-- WHAT IS REQUIRED --
Pull every line containing "Subscription" from the entries.

Modification records

■ ■ ■ ■ ■ ■ ■

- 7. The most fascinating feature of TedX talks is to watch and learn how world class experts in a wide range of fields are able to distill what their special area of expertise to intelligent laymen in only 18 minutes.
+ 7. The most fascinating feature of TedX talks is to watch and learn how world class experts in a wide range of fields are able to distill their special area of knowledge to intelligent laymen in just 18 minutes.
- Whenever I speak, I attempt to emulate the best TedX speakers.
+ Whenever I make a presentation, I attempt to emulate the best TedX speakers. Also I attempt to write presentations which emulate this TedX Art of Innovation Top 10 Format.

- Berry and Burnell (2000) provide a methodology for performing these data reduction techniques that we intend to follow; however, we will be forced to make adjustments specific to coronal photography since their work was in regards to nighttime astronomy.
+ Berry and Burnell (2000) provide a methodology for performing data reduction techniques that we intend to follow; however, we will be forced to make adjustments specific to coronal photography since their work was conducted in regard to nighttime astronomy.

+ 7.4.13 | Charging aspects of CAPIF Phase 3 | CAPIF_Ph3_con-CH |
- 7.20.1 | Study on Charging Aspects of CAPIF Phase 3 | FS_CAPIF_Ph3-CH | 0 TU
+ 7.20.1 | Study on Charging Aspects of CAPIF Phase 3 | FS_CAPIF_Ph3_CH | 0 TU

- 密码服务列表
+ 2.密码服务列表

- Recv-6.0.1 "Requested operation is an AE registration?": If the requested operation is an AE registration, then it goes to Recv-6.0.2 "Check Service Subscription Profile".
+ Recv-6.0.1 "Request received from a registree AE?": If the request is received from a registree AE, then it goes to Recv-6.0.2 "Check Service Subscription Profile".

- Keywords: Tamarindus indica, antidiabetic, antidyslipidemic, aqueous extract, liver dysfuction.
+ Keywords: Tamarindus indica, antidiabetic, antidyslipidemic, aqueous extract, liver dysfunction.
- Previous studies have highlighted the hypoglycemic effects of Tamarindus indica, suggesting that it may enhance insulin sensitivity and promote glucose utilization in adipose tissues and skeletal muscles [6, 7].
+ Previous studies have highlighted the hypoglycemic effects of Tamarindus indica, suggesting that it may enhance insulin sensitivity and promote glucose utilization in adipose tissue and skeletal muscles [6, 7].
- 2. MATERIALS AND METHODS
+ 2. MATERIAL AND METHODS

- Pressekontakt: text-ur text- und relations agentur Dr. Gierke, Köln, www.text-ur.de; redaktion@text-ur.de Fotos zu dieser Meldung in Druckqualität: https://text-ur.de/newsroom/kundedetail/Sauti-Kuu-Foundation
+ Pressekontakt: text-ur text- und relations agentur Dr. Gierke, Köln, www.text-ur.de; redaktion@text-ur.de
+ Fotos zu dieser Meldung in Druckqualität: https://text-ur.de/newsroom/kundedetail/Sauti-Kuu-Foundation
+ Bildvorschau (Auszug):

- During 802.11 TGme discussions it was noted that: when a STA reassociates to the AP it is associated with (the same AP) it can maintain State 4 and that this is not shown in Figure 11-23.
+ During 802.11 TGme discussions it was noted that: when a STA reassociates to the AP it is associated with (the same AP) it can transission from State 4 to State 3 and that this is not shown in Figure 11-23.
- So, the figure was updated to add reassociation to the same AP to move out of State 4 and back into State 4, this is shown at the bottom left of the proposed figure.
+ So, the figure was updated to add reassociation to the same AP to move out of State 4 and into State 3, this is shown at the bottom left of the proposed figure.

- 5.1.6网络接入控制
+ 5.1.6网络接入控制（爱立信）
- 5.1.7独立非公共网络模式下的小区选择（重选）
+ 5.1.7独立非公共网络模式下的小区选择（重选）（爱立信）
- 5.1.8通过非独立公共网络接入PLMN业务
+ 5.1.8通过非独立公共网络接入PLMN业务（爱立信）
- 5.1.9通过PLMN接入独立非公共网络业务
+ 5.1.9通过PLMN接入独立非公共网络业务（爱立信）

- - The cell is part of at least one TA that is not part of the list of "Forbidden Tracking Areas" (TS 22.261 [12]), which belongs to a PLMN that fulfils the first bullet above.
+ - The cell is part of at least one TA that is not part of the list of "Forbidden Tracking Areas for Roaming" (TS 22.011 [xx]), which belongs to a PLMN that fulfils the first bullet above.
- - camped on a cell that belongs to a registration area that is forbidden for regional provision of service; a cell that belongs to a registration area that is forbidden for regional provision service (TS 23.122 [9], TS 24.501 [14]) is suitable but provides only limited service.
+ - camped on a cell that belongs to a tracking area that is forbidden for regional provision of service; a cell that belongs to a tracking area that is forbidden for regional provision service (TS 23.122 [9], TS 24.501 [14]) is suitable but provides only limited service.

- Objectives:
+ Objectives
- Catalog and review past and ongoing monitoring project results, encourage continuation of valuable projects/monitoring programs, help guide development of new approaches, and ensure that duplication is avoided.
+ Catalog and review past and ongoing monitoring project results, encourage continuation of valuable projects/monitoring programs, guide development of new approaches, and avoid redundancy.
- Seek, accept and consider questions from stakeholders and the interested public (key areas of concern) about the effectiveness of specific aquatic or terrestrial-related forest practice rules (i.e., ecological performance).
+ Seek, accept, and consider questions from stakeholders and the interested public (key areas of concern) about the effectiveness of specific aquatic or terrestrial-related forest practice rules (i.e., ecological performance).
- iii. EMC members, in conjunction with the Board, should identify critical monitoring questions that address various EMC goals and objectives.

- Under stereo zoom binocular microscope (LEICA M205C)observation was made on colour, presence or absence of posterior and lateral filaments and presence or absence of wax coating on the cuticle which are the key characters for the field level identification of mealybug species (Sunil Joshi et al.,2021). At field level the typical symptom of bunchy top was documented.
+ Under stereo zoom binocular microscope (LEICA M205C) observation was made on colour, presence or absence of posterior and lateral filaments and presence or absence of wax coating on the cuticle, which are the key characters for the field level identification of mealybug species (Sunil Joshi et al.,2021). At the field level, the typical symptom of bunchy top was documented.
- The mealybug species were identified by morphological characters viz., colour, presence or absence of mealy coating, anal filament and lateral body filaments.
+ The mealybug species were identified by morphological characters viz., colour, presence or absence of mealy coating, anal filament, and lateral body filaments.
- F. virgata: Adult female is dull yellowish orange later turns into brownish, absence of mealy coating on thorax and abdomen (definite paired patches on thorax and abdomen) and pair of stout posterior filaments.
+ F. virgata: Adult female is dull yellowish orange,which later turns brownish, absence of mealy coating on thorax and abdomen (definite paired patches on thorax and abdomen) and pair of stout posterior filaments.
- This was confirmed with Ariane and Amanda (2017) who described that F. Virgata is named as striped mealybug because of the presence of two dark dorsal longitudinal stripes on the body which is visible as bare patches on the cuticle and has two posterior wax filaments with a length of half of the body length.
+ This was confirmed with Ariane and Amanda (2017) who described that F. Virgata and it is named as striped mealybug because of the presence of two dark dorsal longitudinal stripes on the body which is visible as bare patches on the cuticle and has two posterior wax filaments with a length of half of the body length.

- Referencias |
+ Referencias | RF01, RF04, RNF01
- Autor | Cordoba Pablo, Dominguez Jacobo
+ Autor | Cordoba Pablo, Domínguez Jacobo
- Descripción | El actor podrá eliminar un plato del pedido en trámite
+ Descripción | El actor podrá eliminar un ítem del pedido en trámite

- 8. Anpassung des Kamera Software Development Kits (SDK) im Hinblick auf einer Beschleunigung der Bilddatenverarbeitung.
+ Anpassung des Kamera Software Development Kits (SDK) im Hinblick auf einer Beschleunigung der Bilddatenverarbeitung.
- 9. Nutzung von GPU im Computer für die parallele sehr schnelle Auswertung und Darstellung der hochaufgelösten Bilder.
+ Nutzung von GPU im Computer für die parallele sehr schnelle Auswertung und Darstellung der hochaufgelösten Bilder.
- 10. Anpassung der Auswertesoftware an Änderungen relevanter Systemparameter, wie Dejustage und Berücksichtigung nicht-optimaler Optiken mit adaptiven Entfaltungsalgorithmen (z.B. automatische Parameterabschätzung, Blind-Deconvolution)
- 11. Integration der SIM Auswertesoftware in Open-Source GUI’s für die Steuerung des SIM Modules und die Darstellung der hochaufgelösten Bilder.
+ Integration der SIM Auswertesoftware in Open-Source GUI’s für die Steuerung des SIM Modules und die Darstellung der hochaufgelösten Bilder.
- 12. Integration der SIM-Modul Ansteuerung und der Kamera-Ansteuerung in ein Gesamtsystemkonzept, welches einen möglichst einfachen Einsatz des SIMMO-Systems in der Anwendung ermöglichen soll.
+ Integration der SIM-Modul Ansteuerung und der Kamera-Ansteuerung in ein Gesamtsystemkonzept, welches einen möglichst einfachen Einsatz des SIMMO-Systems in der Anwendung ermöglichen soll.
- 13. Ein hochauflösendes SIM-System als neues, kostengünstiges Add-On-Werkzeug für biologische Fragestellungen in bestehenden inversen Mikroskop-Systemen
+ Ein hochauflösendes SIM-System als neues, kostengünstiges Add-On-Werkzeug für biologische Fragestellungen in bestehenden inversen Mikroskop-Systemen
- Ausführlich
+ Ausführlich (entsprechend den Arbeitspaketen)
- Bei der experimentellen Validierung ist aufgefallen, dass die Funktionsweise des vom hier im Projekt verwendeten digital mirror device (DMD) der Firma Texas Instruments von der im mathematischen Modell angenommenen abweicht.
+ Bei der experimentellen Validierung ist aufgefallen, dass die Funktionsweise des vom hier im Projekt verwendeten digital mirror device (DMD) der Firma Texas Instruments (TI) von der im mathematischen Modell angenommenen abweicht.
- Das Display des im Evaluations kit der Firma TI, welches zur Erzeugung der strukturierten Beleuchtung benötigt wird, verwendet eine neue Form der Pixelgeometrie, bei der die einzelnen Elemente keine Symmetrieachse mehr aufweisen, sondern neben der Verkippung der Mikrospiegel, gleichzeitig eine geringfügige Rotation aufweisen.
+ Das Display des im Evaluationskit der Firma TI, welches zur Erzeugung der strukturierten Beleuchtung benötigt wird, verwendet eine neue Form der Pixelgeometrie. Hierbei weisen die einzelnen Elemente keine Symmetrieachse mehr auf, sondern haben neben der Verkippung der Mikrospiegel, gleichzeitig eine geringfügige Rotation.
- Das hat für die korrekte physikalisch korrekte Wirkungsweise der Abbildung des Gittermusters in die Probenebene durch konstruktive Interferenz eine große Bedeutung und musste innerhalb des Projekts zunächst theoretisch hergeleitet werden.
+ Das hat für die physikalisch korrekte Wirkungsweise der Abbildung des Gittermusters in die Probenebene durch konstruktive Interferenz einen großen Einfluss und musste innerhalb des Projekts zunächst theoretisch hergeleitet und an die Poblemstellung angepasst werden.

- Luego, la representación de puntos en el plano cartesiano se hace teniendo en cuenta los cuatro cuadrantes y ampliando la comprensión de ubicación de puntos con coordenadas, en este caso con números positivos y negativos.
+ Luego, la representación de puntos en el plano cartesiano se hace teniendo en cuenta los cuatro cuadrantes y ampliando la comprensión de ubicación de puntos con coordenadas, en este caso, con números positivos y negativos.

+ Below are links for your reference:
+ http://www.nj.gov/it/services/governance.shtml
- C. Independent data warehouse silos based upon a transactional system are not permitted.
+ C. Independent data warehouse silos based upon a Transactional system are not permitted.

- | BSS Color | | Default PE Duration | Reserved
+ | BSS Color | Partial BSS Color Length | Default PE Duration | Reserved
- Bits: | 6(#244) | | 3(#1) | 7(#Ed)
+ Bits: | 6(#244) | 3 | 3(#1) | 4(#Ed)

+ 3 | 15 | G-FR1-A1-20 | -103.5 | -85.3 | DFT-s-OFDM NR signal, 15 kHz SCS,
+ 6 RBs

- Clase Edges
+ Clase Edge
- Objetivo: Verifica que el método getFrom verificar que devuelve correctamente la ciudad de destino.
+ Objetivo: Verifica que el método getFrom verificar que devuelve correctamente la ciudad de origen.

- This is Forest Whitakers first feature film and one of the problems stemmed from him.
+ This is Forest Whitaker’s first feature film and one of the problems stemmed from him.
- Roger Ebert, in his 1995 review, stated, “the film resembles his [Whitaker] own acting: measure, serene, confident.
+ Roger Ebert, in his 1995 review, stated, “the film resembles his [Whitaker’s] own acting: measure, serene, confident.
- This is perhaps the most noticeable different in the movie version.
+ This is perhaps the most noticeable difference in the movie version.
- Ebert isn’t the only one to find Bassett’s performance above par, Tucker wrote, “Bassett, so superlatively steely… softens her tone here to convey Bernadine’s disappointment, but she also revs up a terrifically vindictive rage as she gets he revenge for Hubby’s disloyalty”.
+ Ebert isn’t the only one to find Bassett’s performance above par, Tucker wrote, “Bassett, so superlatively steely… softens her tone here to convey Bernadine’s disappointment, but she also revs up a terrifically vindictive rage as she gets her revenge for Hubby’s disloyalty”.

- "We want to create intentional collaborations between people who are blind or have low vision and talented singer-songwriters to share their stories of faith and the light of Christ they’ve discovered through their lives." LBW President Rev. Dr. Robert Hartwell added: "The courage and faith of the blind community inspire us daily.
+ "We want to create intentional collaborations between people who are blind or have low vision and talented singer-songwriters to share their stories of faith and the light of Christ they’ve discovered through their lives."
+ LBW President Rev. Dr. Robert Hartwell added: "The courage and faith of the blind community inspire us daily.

■ ■ ■ ■ ■ ■ ■

-- RESPONSE TO THIS EXERCISE --
- Recv-6.0.1 "Requested operation is an AE registration?": If the requested operation is an AE registration, then it goes to Recv-6.0.2 "Check Service Subscription Profile".
+ Recv-6.0.1 "Request received from a registree AE?": If the request is received from a registree AE, then it goes to Recv-6.0.2 "Check Service Subscription Profile".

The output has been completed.